Ce qui est certain, c’est que l’Union européenne a pris des sanctions contre « Meroe Gold Ltd » et sa maison mère russe « M-Investin » en mars, avant même le 15 avril dernier, date du déclenchement des hostilités au Soudan. Après le déclenchement du conflit, la situation s’est considérablement aggravée avec de graves conséquences pour les travailleurs des mines. Dans ce même contexte, on peut lire des informations provenant de sources Web (toutes bien sûr à vérifier) ​​faisant état de fréquentes liaisons aériennes militaires et de fret russes entre Port Soudan, Massawa et Lattaquié, la base navale russe en Syrie.

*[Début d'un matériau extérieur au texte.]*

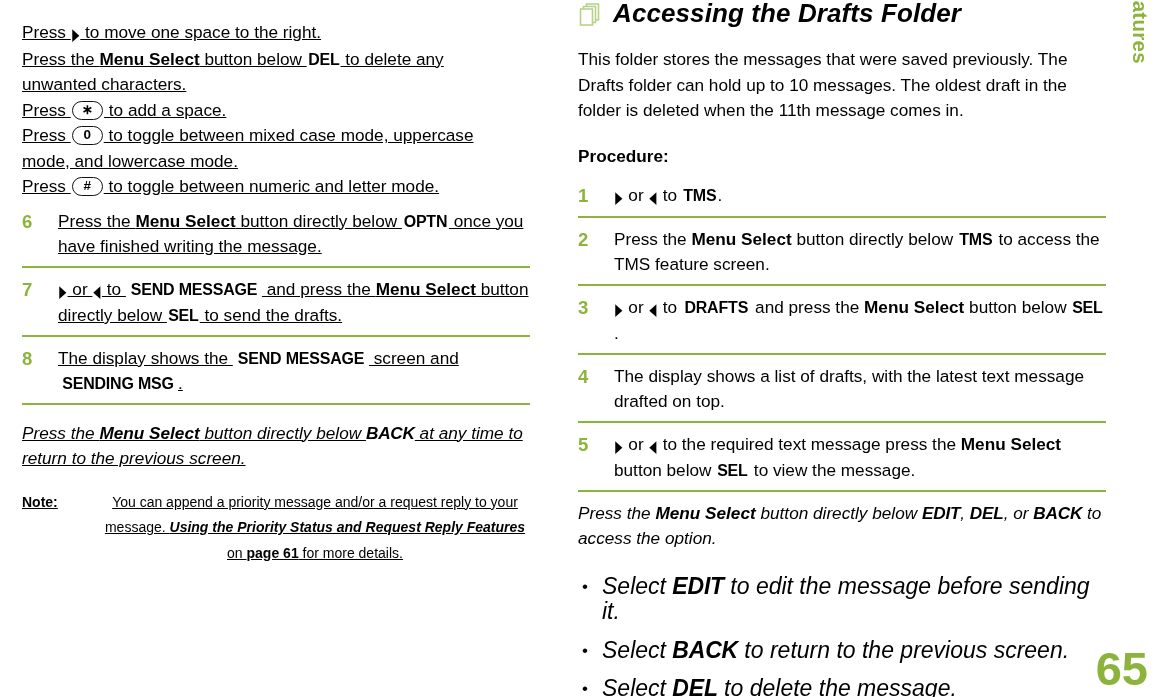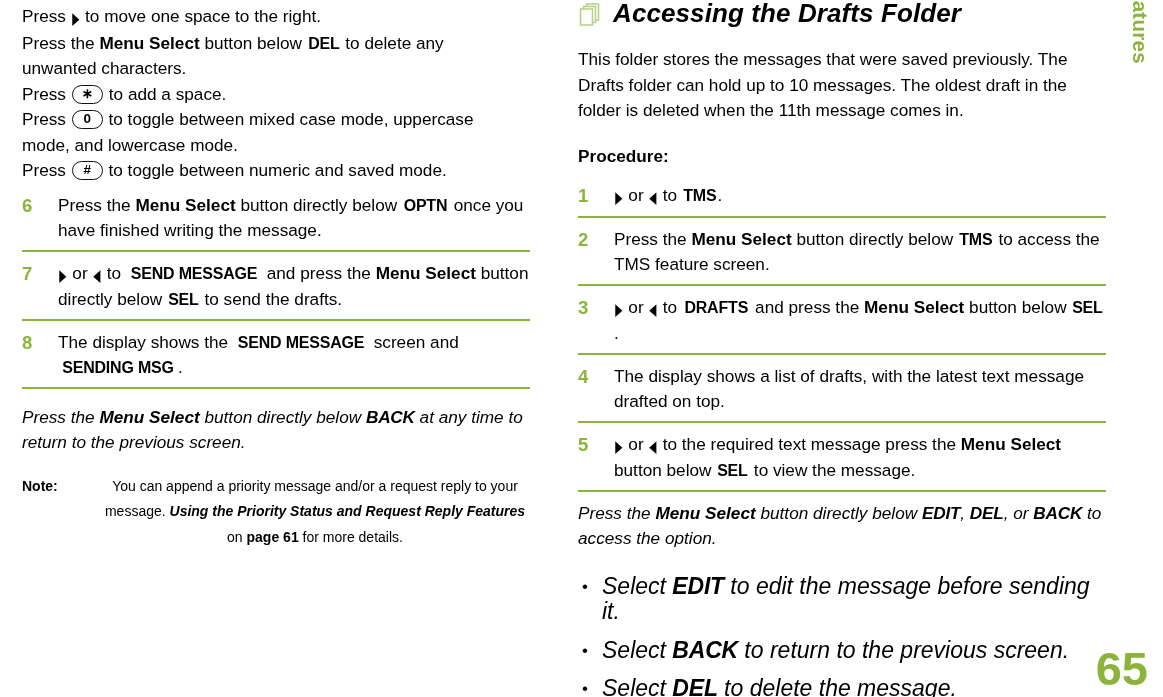--- a/index.html
+++ b/index.html
@@ -185,7 +185,7 @@
 
 <div class="page">
 
-  <div class="col col-left" style="top:4px;">
+  <div class="col col-left" style="top:20px;text-decoration:underline;">
 
     <div class="para">
       <span><span>Press </span><span class="arrow">▶</span><span> to move one space to the right.</span></span><br>

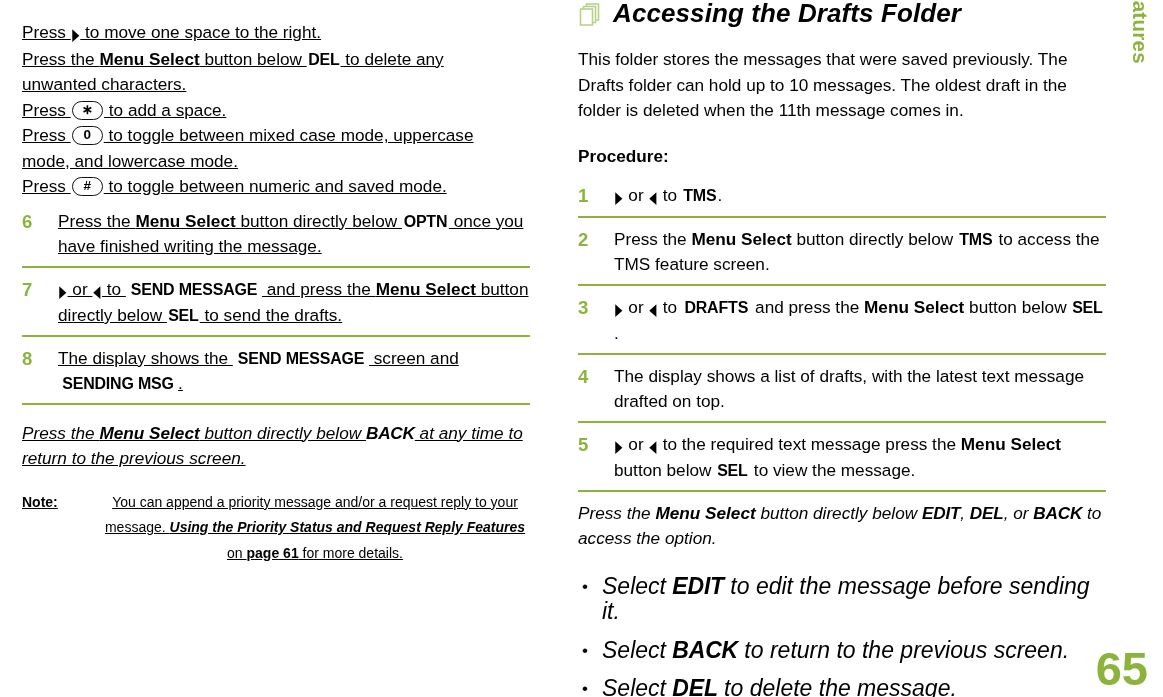--- a/index.html
+++ b/index.html
@@ -194,7 +194,7 @@
       <span><span>Press </span><span class="key">∗</span><span> to add a space.</span></span><br>
       <span><span>Press </span><span class="key">0</span><span> to toggle between mixed case mode, uppercase</span></span><br>
       <span>mode, and lowercase mode.</span><br>
-      <span><span>Press </span><span class="key">#</span><span> to toggle between numeric and saved mode.</span></span>
+      <span><span>Press </span><span class="key">#</span><span> to toggle between numeric and letter mode.</span></span>
     </div>
 
     <div class="steps" style="margin-top:9px;">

Un autre aspect auquel il faut prêter attention est le rôle croissant de Dubaï. La ville exerce une sorte d’attraction fatale pour la quasi-totalité des oligarques russes les plus importants : ce lien a pour effet secondaire l’intensification des relations entre les EAU et la Fédération de Russie.

En ce qui concerne toutefois les relations des Émirats arabes Unis avec l’Érythrée, il convient en revanche de noter le rétablissement d’un dialogue après les frictions bien connues liées à la guerre au Yémen. Cette position politique différente de l’Érythrée a pu constituer les conditions du développement de triangulations entre l’Érythrée, le Soudan et Dubaï également en fonction du contournement des sanctions européennes, américaines et d’autres pays à l’encontre Moscou.

Il ne peut être exclu que la relation privilégiée entre Asmara et Moscou puisse conduire à des problèmes avec la Chine à l’avenir, mais pour l’heure, il n’y a pas de nuages ​​à l’horizon entre Asmara et Pékin et des partenariats avec les deux autocraties se développent en parallèle.

Pour avoir un impact, ajoute Marco Meyer, il ne suffit pas de surveiller, il faut aussi agir. L’Italie (qui a des devoirs anciens envers son ancienne colonie) s’est engagée en 2019 à soutenir une partie du projet de liaison ferroviaire entre Asmara et Addis-Abeba. Les liaisons ferroviaires transfrontalières créent des possibilités de circulation et, en tant que telles, ne sont pas en contradiction avec une coopération au développement soucieuse des droits de l’homme, des droits que, comme chacun le sait, l’Érythrée viole depuis au moins deux décennies. J’espère qu’après l’annonce publique convenue par les deux gouvernements en mars 2023, notre pays (avec l’Union européenne et d’autres États) sera de la partie, poursuit M. Mayer. Je ne sais pas où en sont les relations de coopération entre l’hôpital Careggi (Florence) et l’Erythrée, mais il existe une longue histoire de collaboration.

Laisser tout entre les mains de Moscou et de Pékin aujourd’hui me semblerait un acte de myopie politique et humanitaire. La Farnesina (le Ministère italien des AE, Ndlr) a pour mission de rouvrir le dossier avec l’Erythrée en associant les Régions intéressées par la coopération sanitaire dans une nouvelle stratégie.